The largest variation found in this dummy run was the spread of the treated and irradiated volumes. One centre had large volumes outside PTV for both patients receiving 45 Gy or more (treated volume). The volume of 22.5 Gy or more (irradiated volume) was also much larger for this centre compared to the others. This sub-optimal dose distribution gave a high conformity index and also a high mean dose to the ipsilateral lung, Tables I and II. A consequence will be an increased risk for complications in lung and other organs receiving high dose. Another reason to this variation in conformity index was the lack of acceptability of conformity of the dose distribution. The study protocol had no limitation regarding the conformity index but this dummy run demonstrates that the prospective protocol should have such a restriction. Other SBRT protocols have included a restriction of conformity index [10].

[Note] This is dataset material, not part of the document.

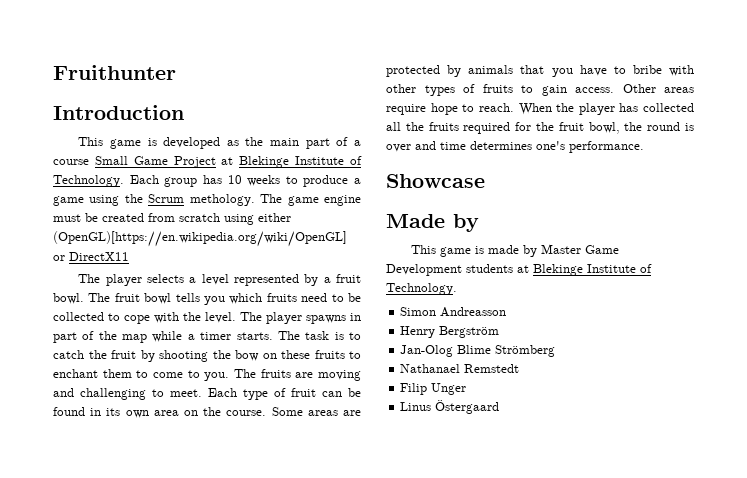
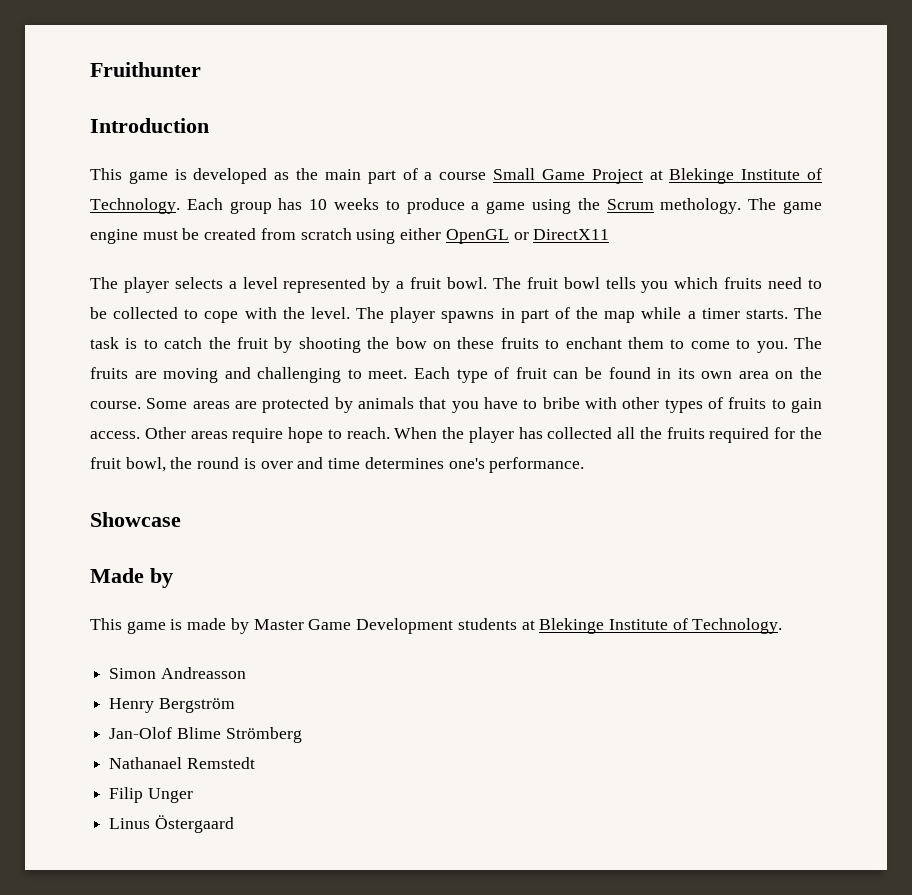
- The game engine must be created from scratch using either (OpenGL)[https://en.wikipedia.org/wiki/OpenGL] or DirectX11
+ The game engine must be created from scratch using either OpenGL or DirectX11
- Jan-Olog Blime Strömberg
+ Jan-Olof Blime Strömberg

In conclusion, six centres participating in the Scandinavian SBRT study for NSCLC stage I delivered detailed volume and dose data to the evaluating centre. The delineated volumes followed study protocol with only a small variation between the different centres. The prescribed dose, mean and maximum dose to the GTV and PTV were in good agreement, but the minimum dose to PTV did not have the same congruence. One centre differed from the others with a large conformity index and a zero optimal dose distribution.

We thank the Nordic Cancer Union for financial support.